Dec. 20 (Bloomberg) -- The Federal Reserve sought to curb the threat of financial turmoil by compelling the biggest banks to follow a tougher standard for risk management and demanding stricter oversight by companies’ boards of directors.
The proposed rules would set triggers for regulatory enforcement for weak firms and require boards of directors to oversee and approve plans for limiting liquidity risk. The Fed delayed releasing rules for supervision of foreign firms and for risk-based capital and leverage requirements.
The draft standards aim at averting a recurrence of instability following the collapse of U.S. mortgage finance, targeting banks with assets totaling $50 billion or more and financial firms deemed “systemically important.” The Dodd-Frank law passed in July 2010 mandates a supervisory crackdown.
“You do see a sense of regulatory forbearance that continues with the Fed in that they understand that to help these banks earn their way back to financial health, you just can’t slap an increased capital requirement overnight,” said Mark T. Williams, executive-in-residence at Boston University and a former bank examiner.
The 24-company KBW Bank Index, which had dropped 30 percent in 2011 through yesterday, rose 4.1 percent today. The Standard & Poor’s 500 Index increased today by 3 percent to 1,241.30 in New York.
“The proposal would create an integrated set of requirements that seeks to meaningfully reduce the probability of failure of systemically important companies and minimize damage to the financial system and the broader economy in the event such a company fails,” the Fed said today. Comments on the proposal are due by March 31.
“The rules are really going to be quite different for the largest institutions,” Gary Townsend, a founder of Hill-Townsend LLC in Chevy Chase, Maryland, said on Bloomberg Television. “It seems foolish to me to be basing this on size” rather than on business model and complexity, he said.
Under the proposal banks’ boards of directors would be required to review regular reports from senior management on capital adequacy and sign off on plans to fund institutions in times of liquidity stress and economic strain.
The boards would annually need to approve internal liquidity proposals and set levels of risk gauged to companies’ “financial condition and funding capacity on an ongoing basis,” the central bank said.
The emphasis on the board of directors is a new regulatory trend and “a dramatic change in the level of care that boards need to take in these regulatory areas,” said Karen Shaw Petrou, a managing partner at Federal Financial Analytics in Washington D.C.
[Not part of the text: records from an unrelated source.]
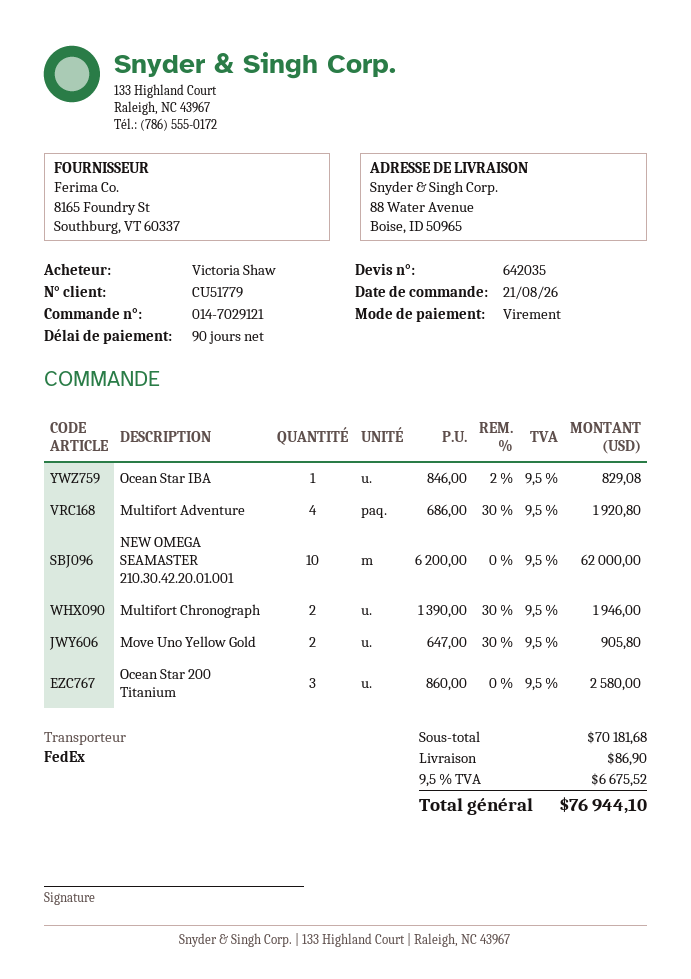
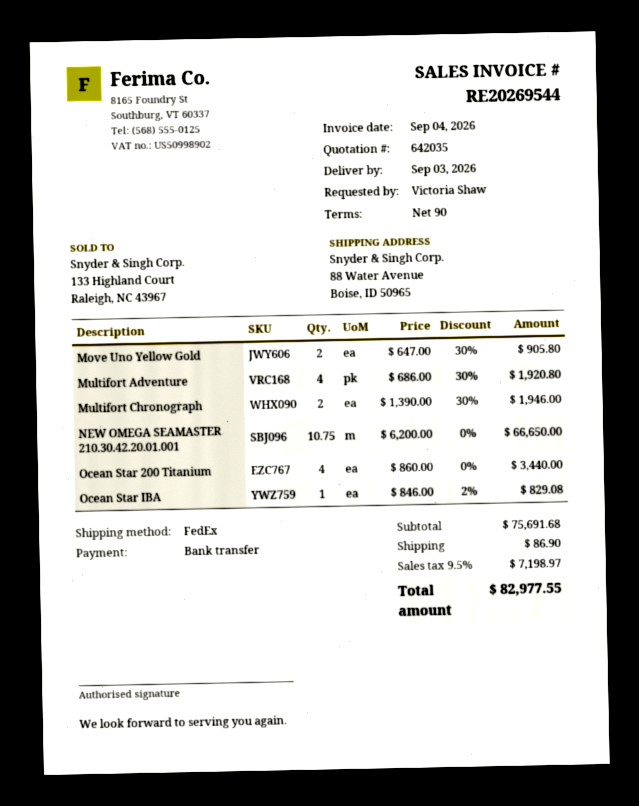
NEW OMEGA SEAMASTER 210.30.42.20.01.001: 10 x 6200.00 = 62000.00 -> 10.75 x 6200.00 = 66650.00
Ocean Star 200 Titanium: 3 x 860.00 = 2580.00 -> 4 x 860.00 = 3440.00
subtotal: 70181.68 -> 75691.68
tax: 9.5% = 6675.52 -> 9.5% = 7198.97
total: 76944.10 -> 82977.55

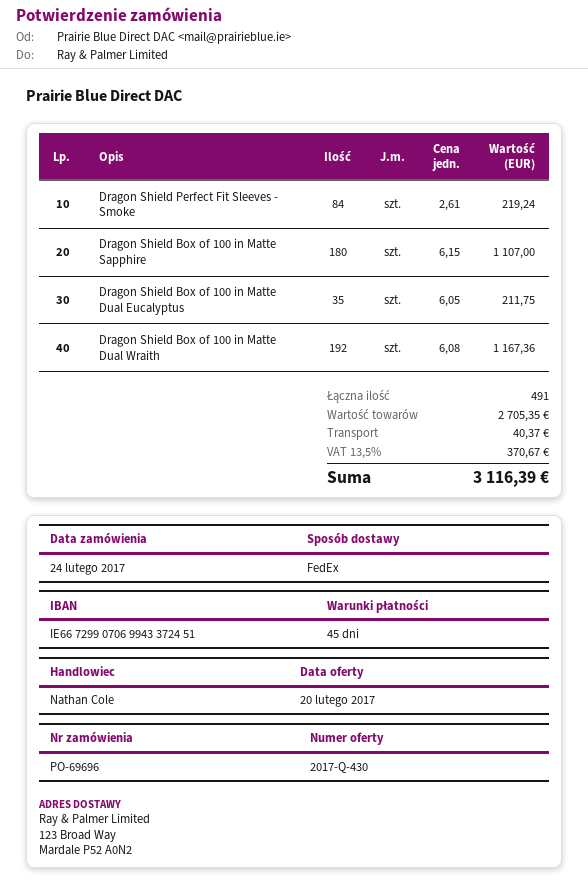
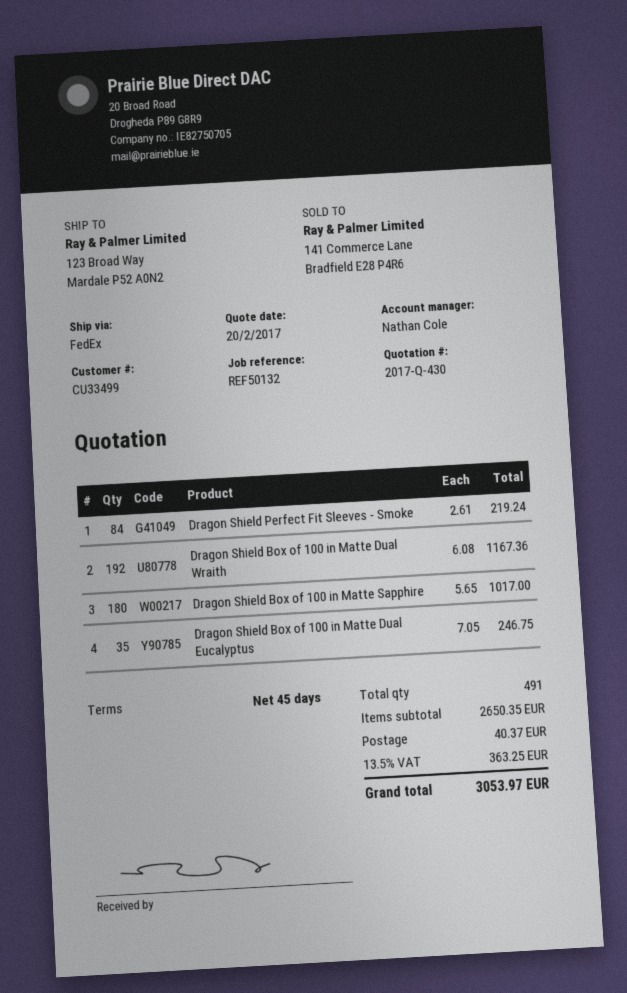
Dragon Shield Box of 100 in Matte Sapphire: 180 x 6.15 = 1107.00 -> 180 x 5.65 = 1017.00
Dragon Shield Box of 100 in Matte Dual Eucalyptus: 35 x 6.05 = 211.75 -> 35 x 7.05 = 246.75
subtotal: 2705.35 -> 2650.35
tax: 13.5% = 370.67 -> 13.5% = 363.25
total: 3116.39 -> 3053.97

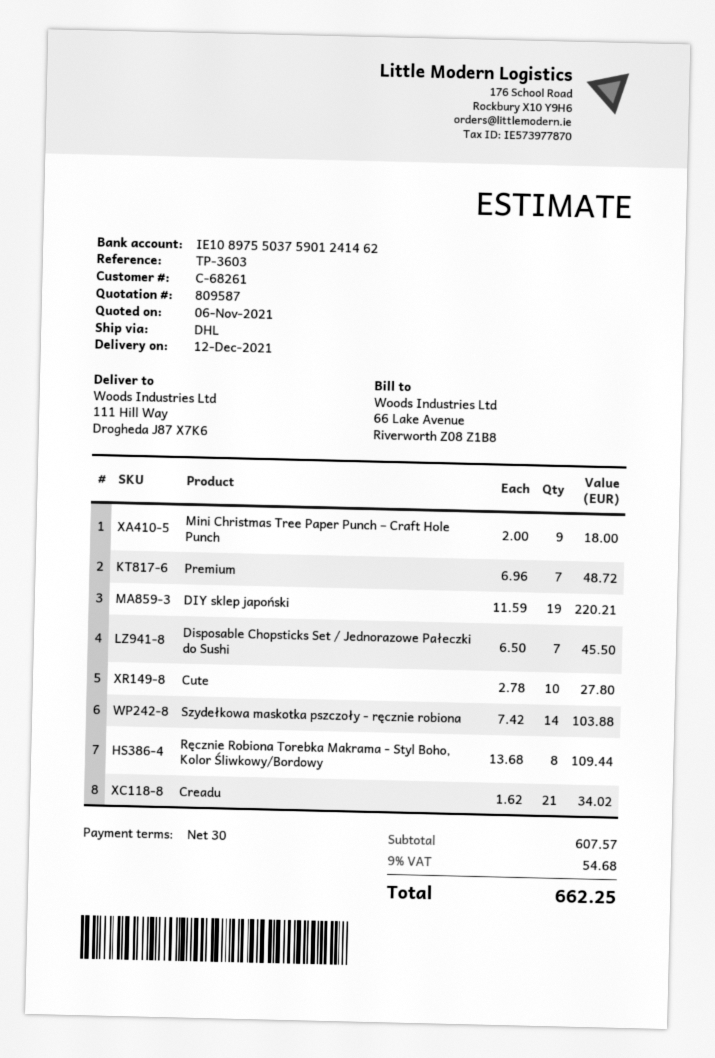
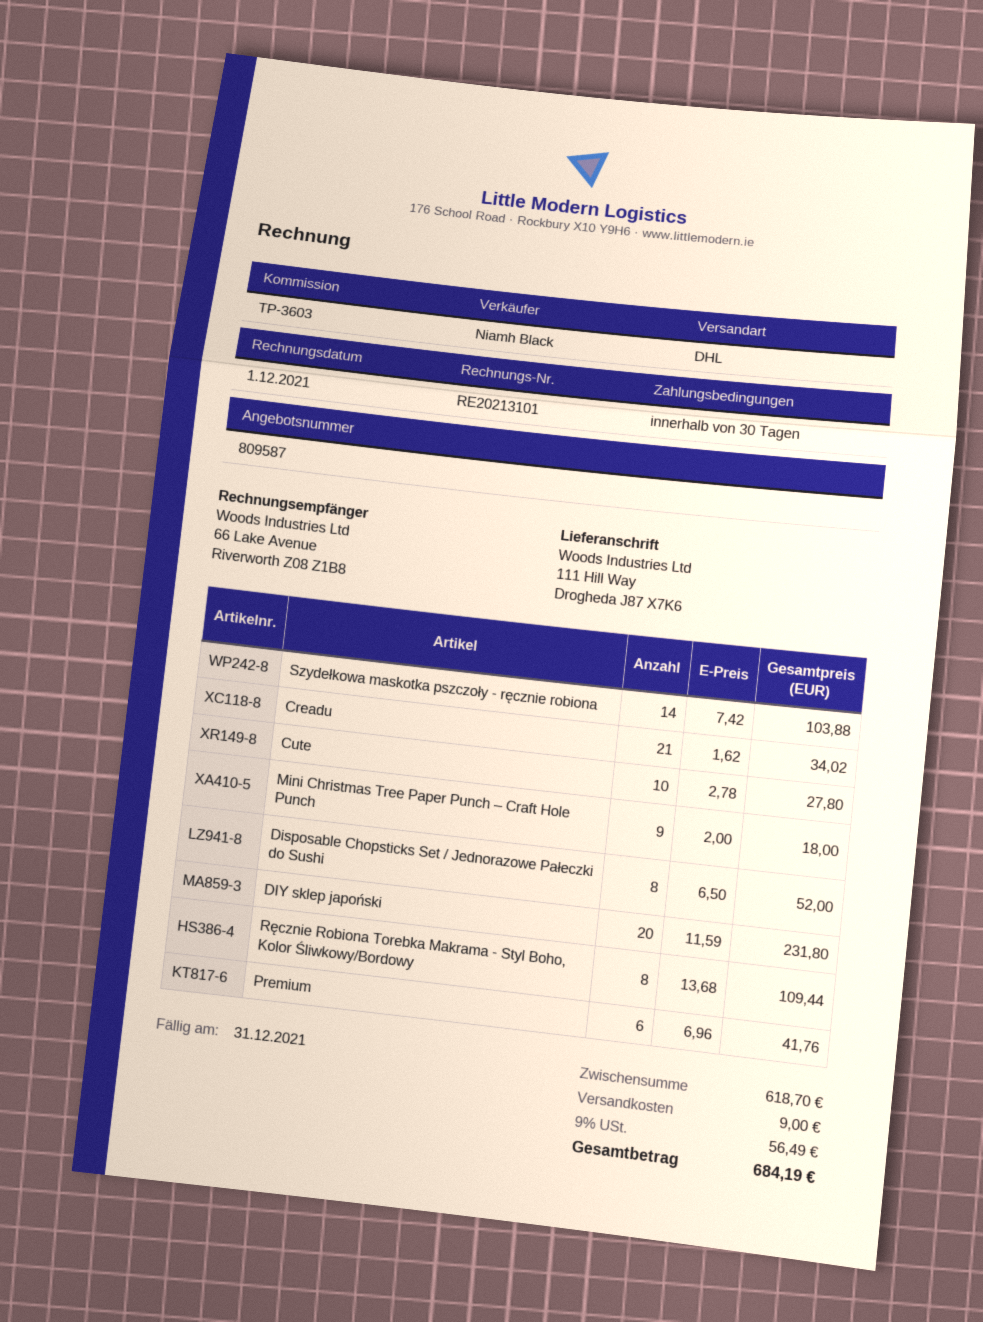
Premium: 7 x 6.96 = 48.72 -> 6 x 6.96 = 41.76
DIY sklep japoński: 19 x 11.59 = 220.21 -> 20 x 11.59 = 231.80
Disposable Chopsticks Set / Jednorazowe Pałeczki do Sushi: 7 x 6.50 = 45.50 -> 8 x 6.50 = 52.00
subtotal: 607.57 -> 618.70
shipping: none -> 9.00
tax: 9% = 54.68 -> 9% = 56.49
total: 662.25 -> 684.19

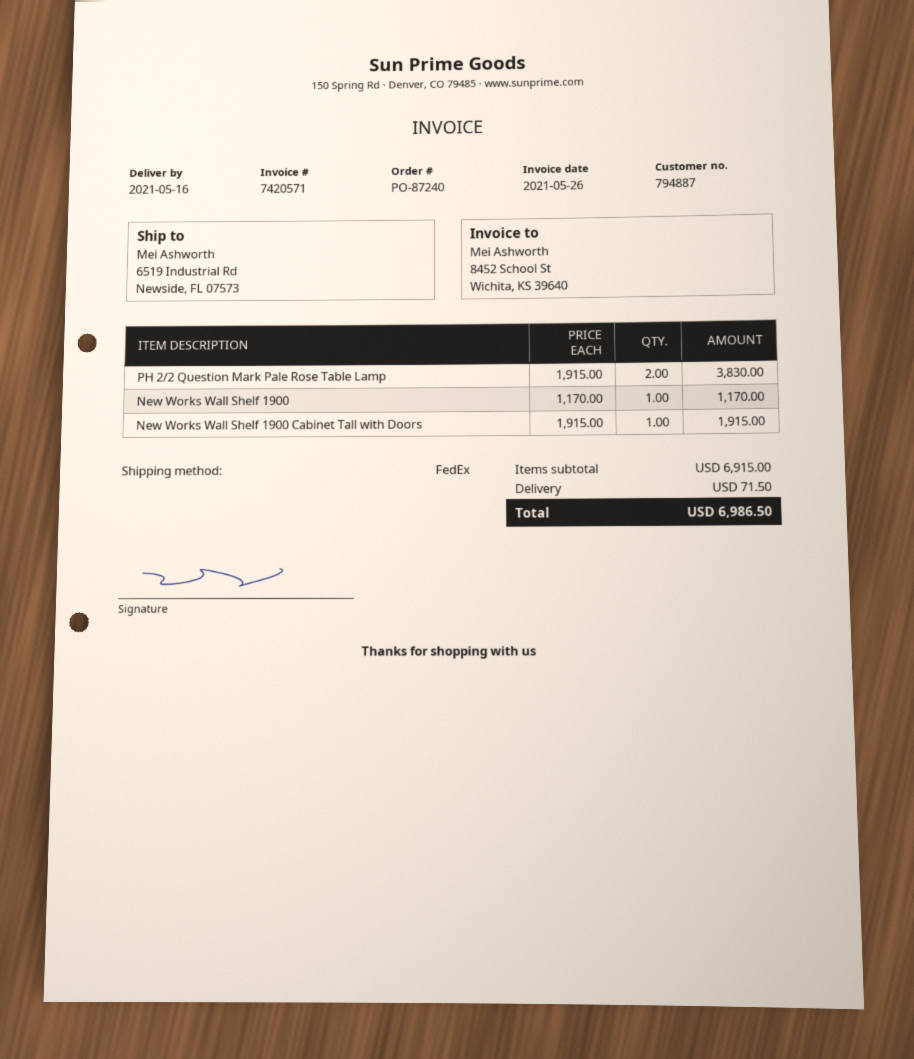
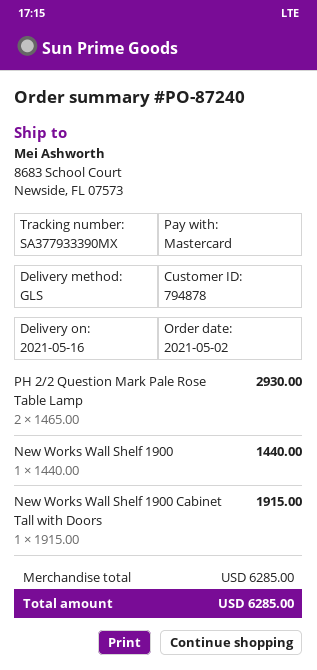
customer number: 794887 -> 794878
shipping method: FedEx -> GLS
ship to: 6519 Industrial Rd, Newside, FL 07573 -> 8683 School Court, Newside, FL 07573
PH 2/2 Question Mark Pale Rose Table Lamp: 2 x 1915.00 = 3830.00 -> 2 x 1465.00 = 2930.00
New Works Wall Shelf 1900: 1 x 1170.00 = 1170.00 -> 1 x 1440.00 = 1440.00
subtotal: 6915.00 -> 6285.00
shipping: 71.50 -> none
total: 6986.50 -> 6285.00

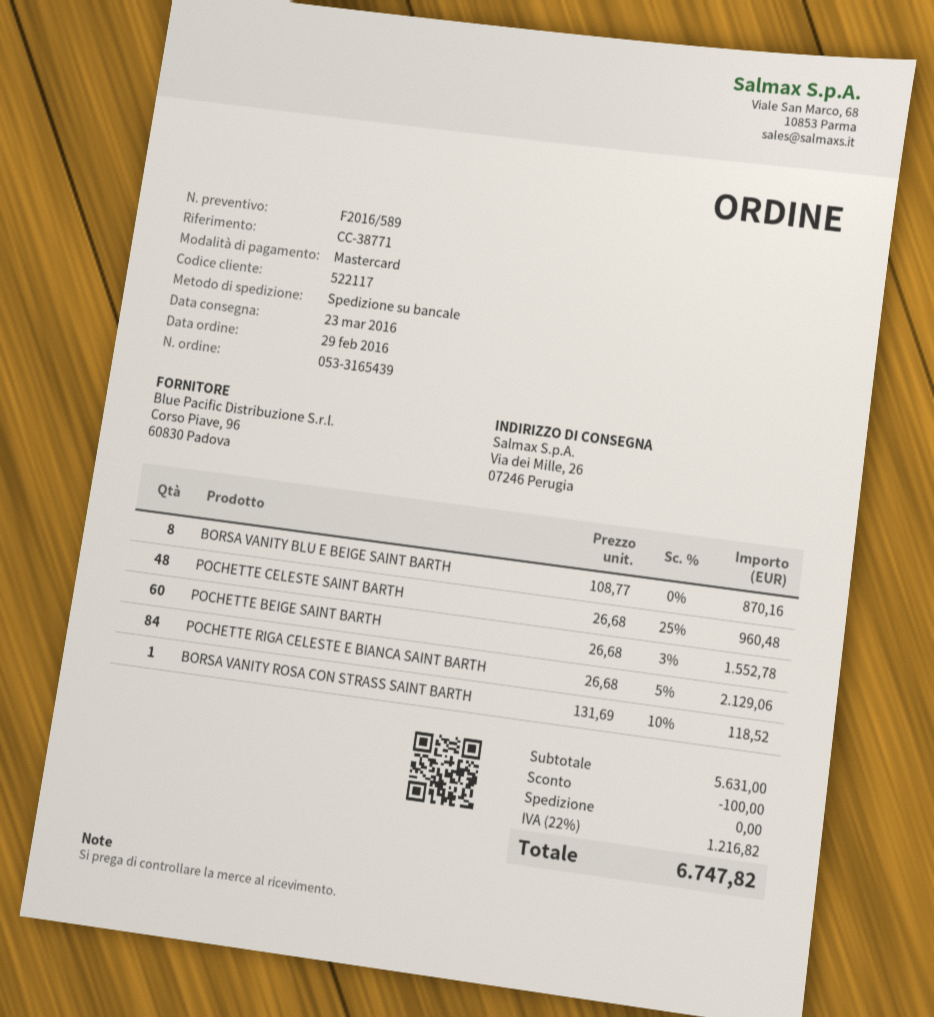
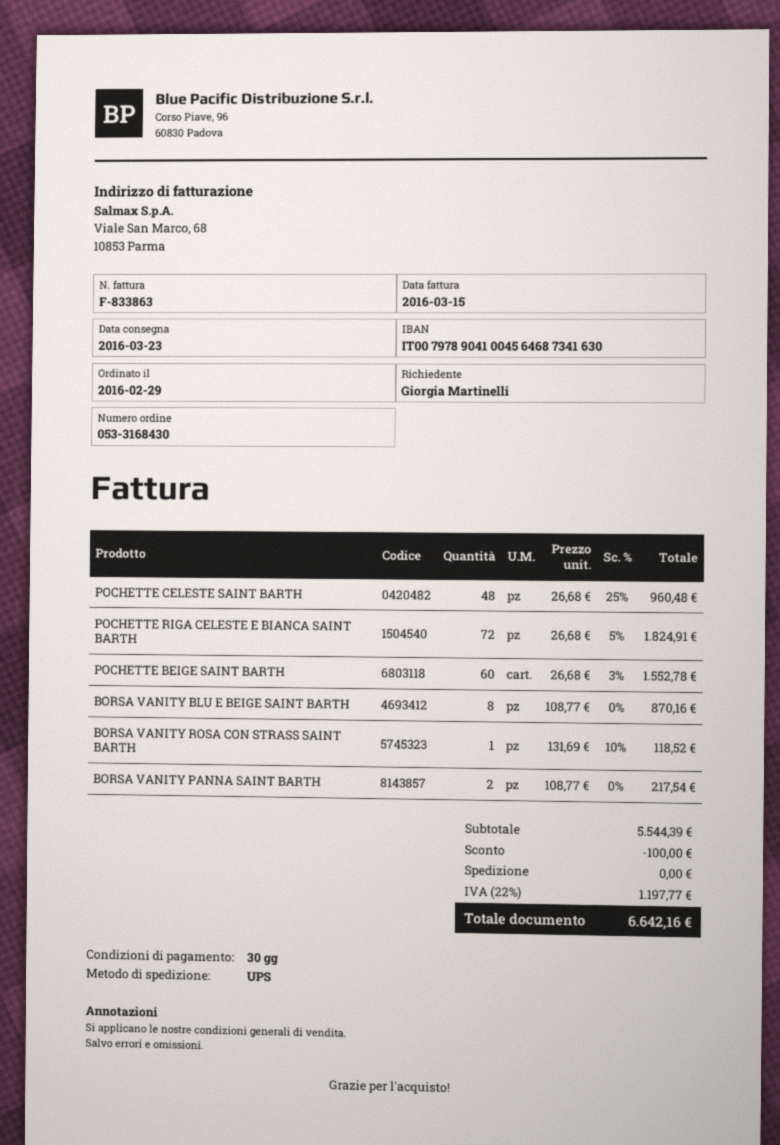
order number: 053-3165439 -> 053-3168430
shipping method: pallet freight -> UPS
POCHETTE RIGA CELESTE E BIANCA SAINT BARTH: 84 x 26.68 - 5% = 2129.06 -> 72 x 26.68 - 5% = 1824.91
BORSA VANITY PANNA SAINT BARTH: none -> 2 x 108.77 = 217.54
subtotal: 5631.00 -> 5544.39
tax: 22% = 1216.82 -> 22% = 1197.77
total: 6747.82 -> 6642.16

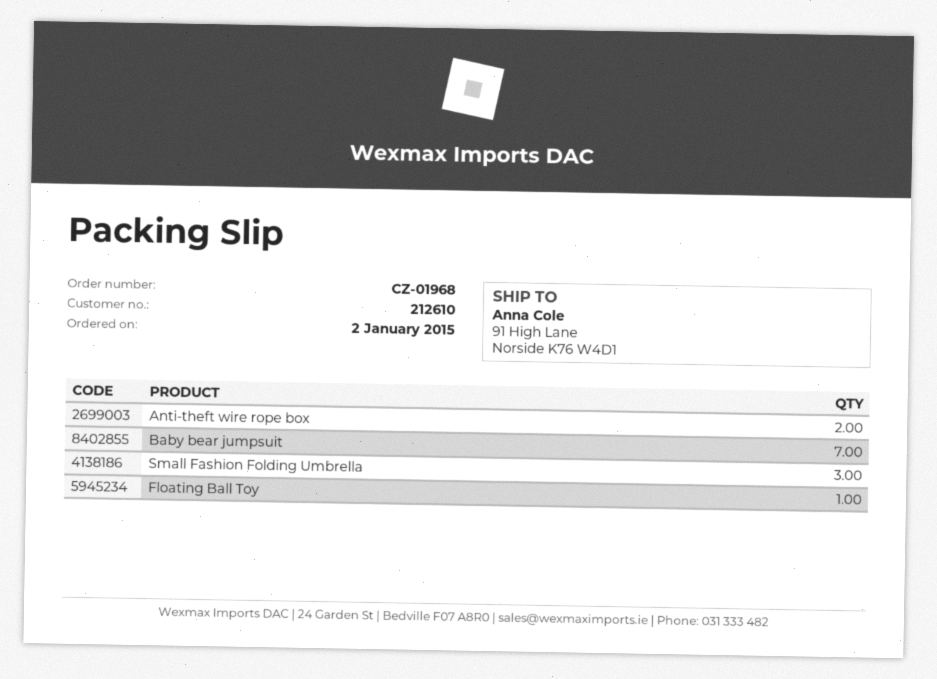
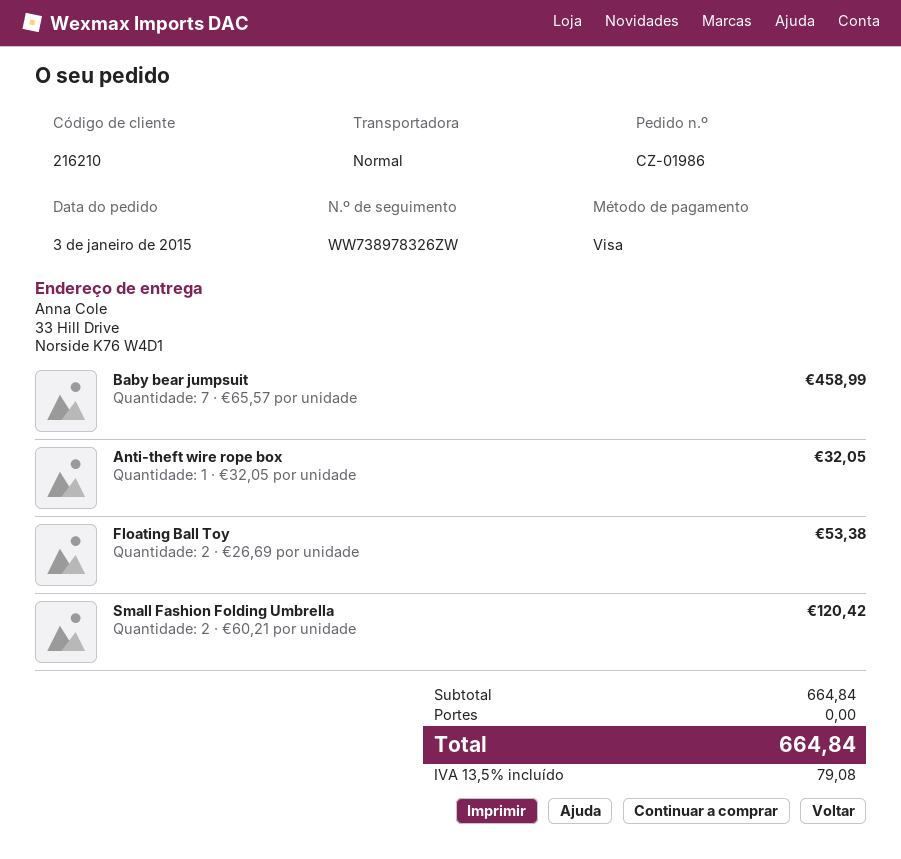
order number: CZ-01968 -> CZ-01986
order date: 2015-01-02 -> 2015-01-03
customer number: 212610 -> 216210
ship to: 91 High Lane, Norside K76 W4D1 -> 33 Hill Drive, Norside K76 W4D1
Anti-theft wire rope box: 2 -> 1
Small Fashion Folding Umbrella: 3 -> 2
Floating Ball Toy: 1 -> 2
The Fed hasn’t specified capital and leverage requirements and industry representatives have an opportunity to comment on the 95 questions contained in the 173-page proposal. The strength of the rules hinge on how the Fed reacts to public comment, former Fed Governor Randall S. Kroszner said.
“The motivation is to try and reduce fragility of the system and reduce interconnectedness,” among firms, Kroszner said.
“But if the rules are not properly implemented or the definitions don’t properly capture the relevant risks, then you could actually increase interconnections rather than decrease it,” Kroszner said. He is currently a professor at the University of Chicago Booth School of Business.
Failure of a Company
The Fed would curb a larger firm’s exposure to a single counterparty “in order to limit the risks that the failure of any individual company could pose to a covered company,” according to the proposal.
The central bank would set a limit of 10 percent for credit risk between a company considered systemically important and a counterparty when each have more than $500 billion in total assets. This is tougher than the Dodd-Frank act, which allowed for a 25 percent limit.
Goldman Sachs Group Inc., the fifth-biggest U.S. bank by assets, said in a regulatory filing that its credit risk to any single counterparty didn’t exceed 2 percent of the firm’s $949 billion in total assets as of Sept. 30.
The Fed would require “early remediation” for large firms that show weakness in capital, stress test results and risk management. Regulators would be allowed to impose restrictions on a company’s growth, capital distributions, executive compensation and asset sales.
Not Quick Enough
“It’s trying to take some of the judgment out of the hands of regulators, who some believe did not act as quickly as they should have,” said Deborah Bailey, a director at Deloitte & Touche LLP and a former deputy director of supervision at the Fed.
Designing the early remediation procedures was one of the toughest tasks for regulators, a Fed official said today in a conference call with reporters. The central bank sought to design remedial steps that didn’t hasten a firm’s demise, the official said on condition of anonymity.
Regulators already could pursue such supervisory steps toward banks through prompt corrective action, mandated by a law in 1991. Today’s proposal increases that authority to holding companies.